A Cook County judge ruled Wednesday that a case seeking to bar former President Donald Trump from the March 19 Republican primary ballot in Illinois will move forward independently of a similar case pending before the U.S. Supreme Court.
Following a brief hearing conducted by videoconference, Judge Tracie Porter denied a motion by the Trump campaign to delay the proceedings until after the Supreme Court rules in a similar case from Colorado. She said she would hear oral arguments in the Illinois case on Friday, Feb. 16.
At the same time, she also denied a motion by the Illinois voters objecting to Trump’s candidacy to put the case on an even speedier track.
The U.S. Supreme Court is scheduled to hear oral arguments in the Colorado case Thursday, Feb. 8.
Both cases are based on claims that Trump’s actions surrounding the Jan. 6, 2021, attack at the U.S. Capitol amounted to an insurrection, and thus he should be disqualified from holding public office under Section 3 of the 14th Amendment.
The case in Cook County Circuit Court is an appeal of a Jan. 30 decision of the Illinois State Board of Elections, which denied an objection to Trump’s candidacy on the grounds that the board is not authorized to decide cases involving complex constitutional issues.
The board also ruled the objectors failed to show that Trump knowingly lied on his statement of candidacy when he said he was qualified to hold the office of president.
The case is being organized by the national voting rights group Free Speech for People. The named objectors are Steven Anderson, of Lindenhurst; Darryl Baker, of Colfax; Ralph Cintron, of Chicago; Jack Hickman, of Fairview Heights; and Charles Holley, of Chicago.
Caryn Lederer, an attorney for the objectors, argued in Wednesday’s hearing that their case needs to move forward regardless of how the Supreme Court rules in the Colorado case because there are issues of Illinois law at stake that need to be resolved by Illinois courts.
Specifically, she argued that the State Board of Elections erred when it said it doesn’t have the authority to decide cases based on constitutional arguments.

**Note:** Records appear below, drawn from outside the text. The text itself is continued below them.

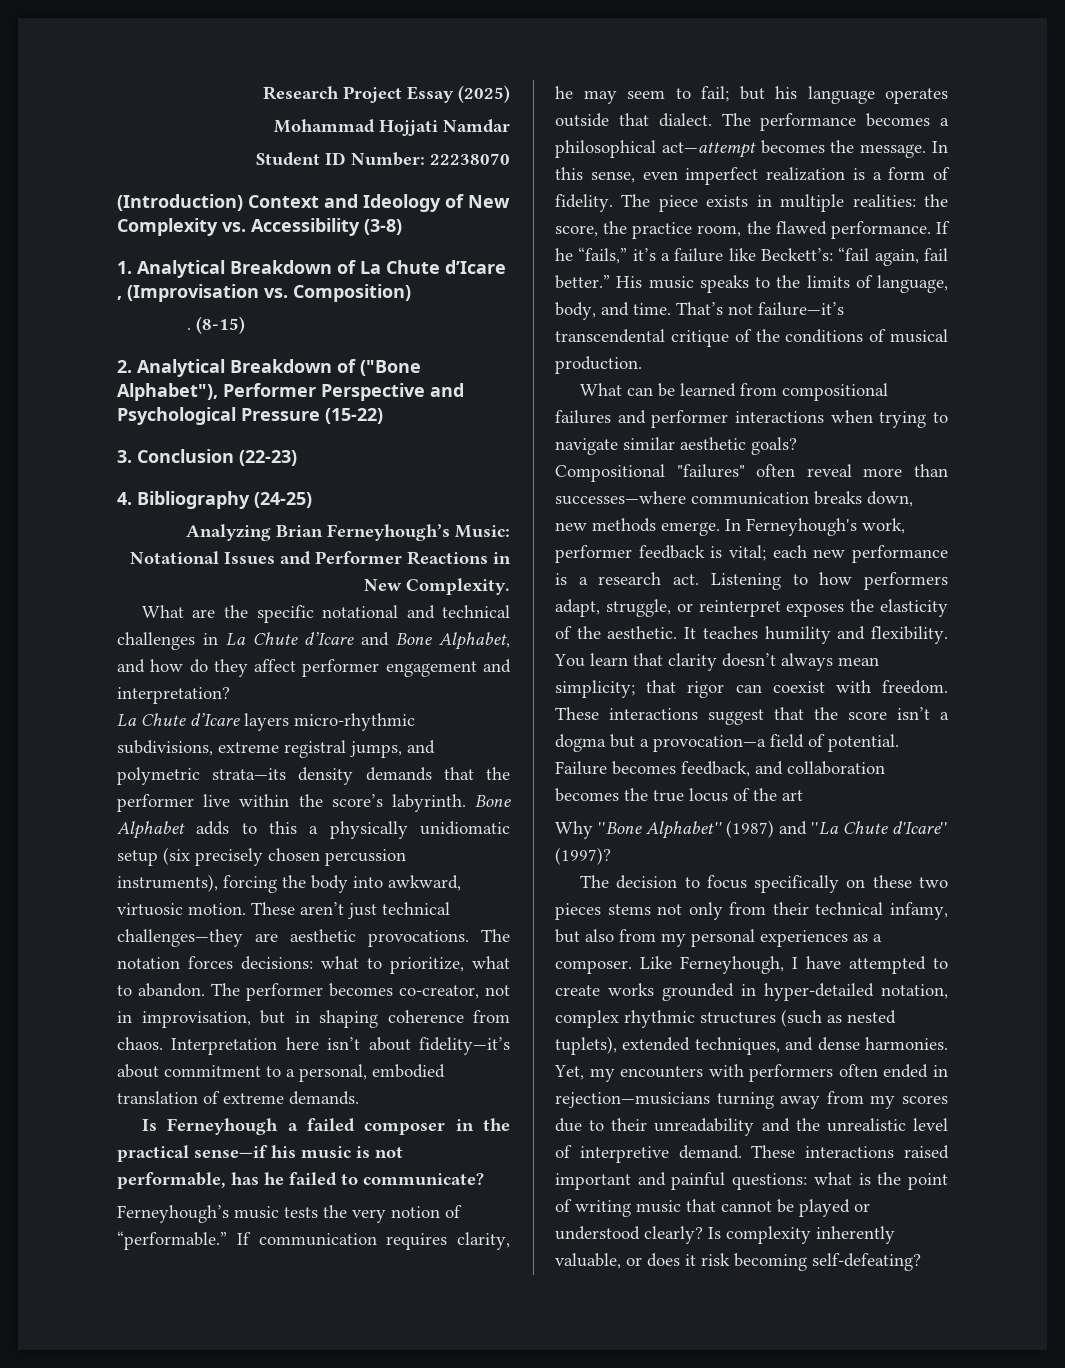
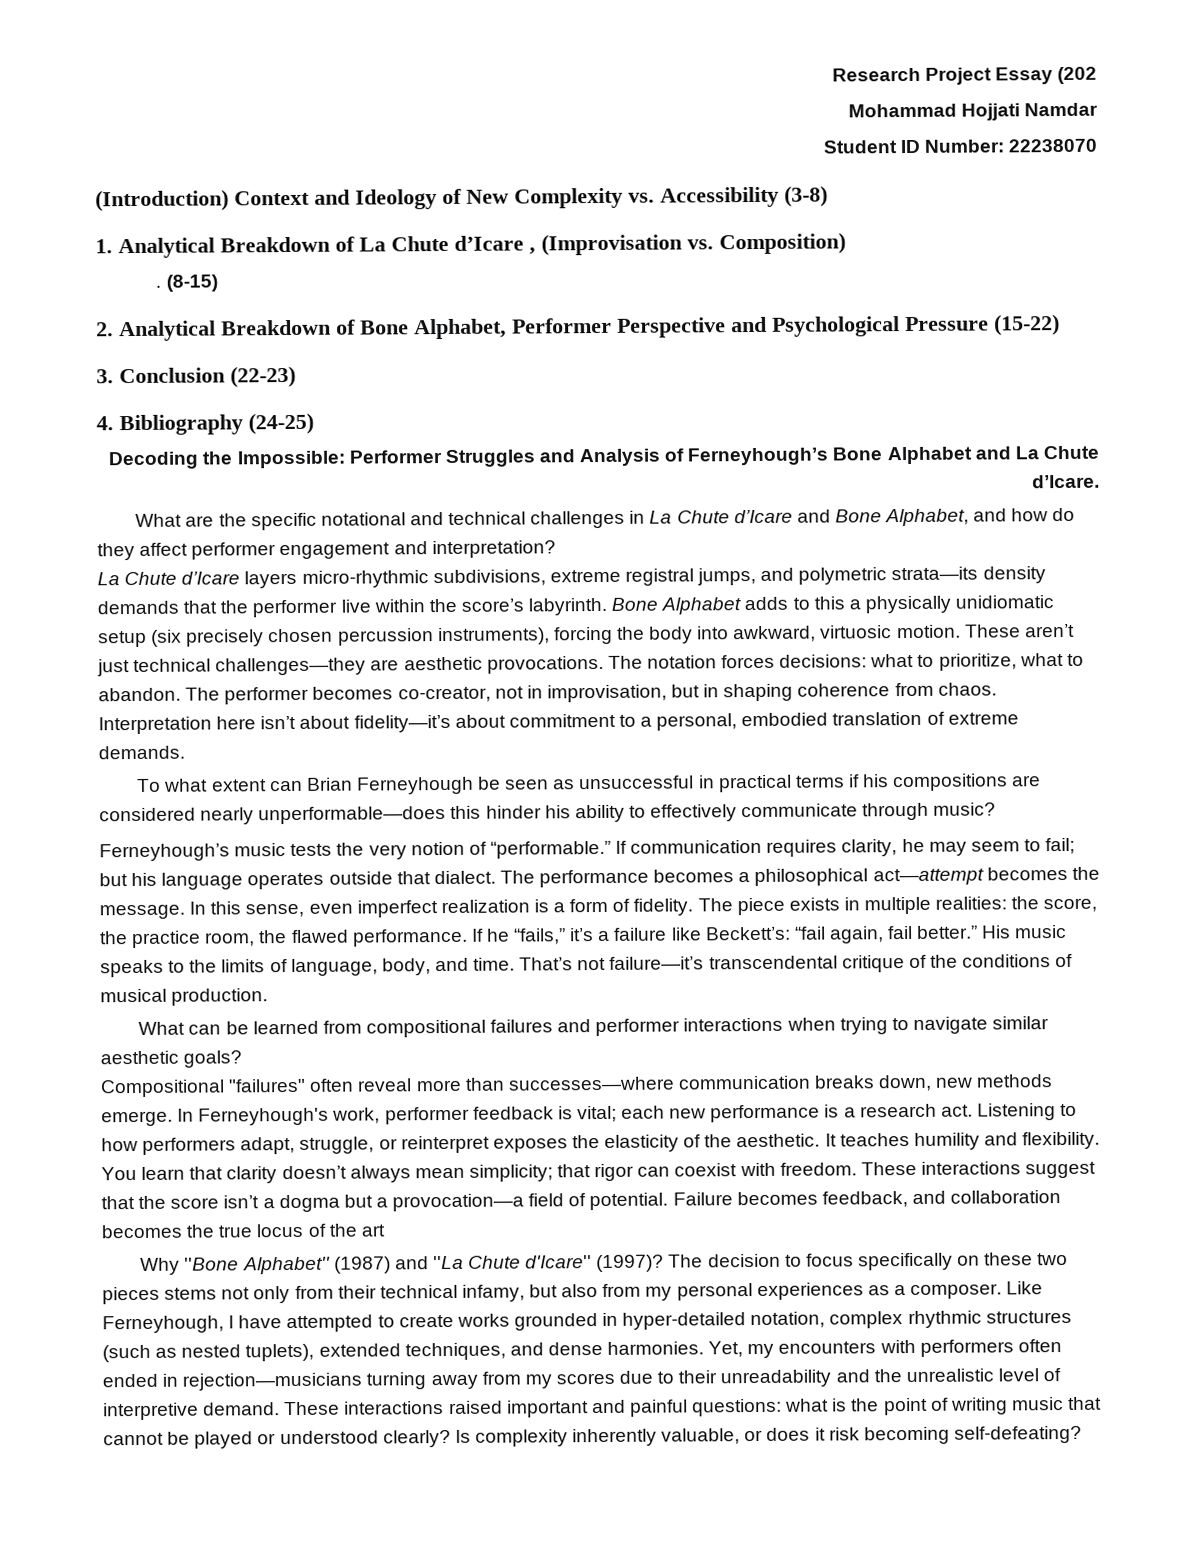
- Research Project Essay (2025)
+ Research Project Essay (202
- 2. Analytical Breakdown of ("Bone Alphabet"), Performer Perspective and Psychological Pressure (15-22)
+ 2. Analytical Breakdown of Bone Alphabet, Performer Perspective and Psychological Pressure (15-22)
- Analyzing Brian Ferneyhough’s Music: Notational Issues and Performer Reactions in New Complexity.
+ Decoding the Impossible: Performer Struggles and Analysis of Ferneyhough’s Bone Alphabet and La Chute d’Icare.
- Is Ferneyhough a failed composer in the practical sense—if his music is not performable, has he failed to communicate?
+ To what extent can Brian Ferneyhough be seen as unsuccessful in practical terms if his compositions are considered nearly unperformable—does this hinder his ability to effectively communicate through music?
- Why ''Bone Alphabet'' (1987) and ''La Chute d'Icare'' (1997)?
- The decision to focus specifically on these two pieces stems not only from their technical infamy, but also from my personal experiences as a composer.
+ Why ''Bone Alphabet'' (1987) and ''La Chute d'Icare'' (1997)? The decision to focus specifically on these two pieces stems not only from their technical infamy, but also from my personal experiences as a composer.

She also said it would be “incredibly problematic” if candidates who do not meet the qualifications for office are allowed to remain on the ballot as long as they don’t knowingly lie about their lack of qualifications.
But Adam Merrill, an attorney for the Trump campaign, argued that the U.S. Supreme Court had put the Colorado case on a fast track and that its decision will likely be issued in late February or early March, well before Illinois’ March 19 primary.
He also noted that the Illinois State Board of Elections is a bipartisan panel, made up of four Democrats and four Republicans, and that it voted unanimously to deny the objection to Trump’s candidacy.
Lederer responded by saying it was important to resolve the case as quickly as possible to avoid confusing voters. She noted that Thursday, Feb. 8, is the day when local election authorities can begin sending out vote-by-mail ballots.
Matt Dietrich, a spokesman for the Board of Elections, said after the Jan. 30 hearing that Republican primary ballots that are sent to voters starting Feb. 8 will list Trump’s name. But if he is ultimately removed from the ballot, any votes he receives will not be counted.
He also said that whenever a candidate is removed from the ballot after ballots have already been printed, local election authorities can either reprint the ballots or, if there is not enough time, simply inform voters at the polling place that the candidate has been removed.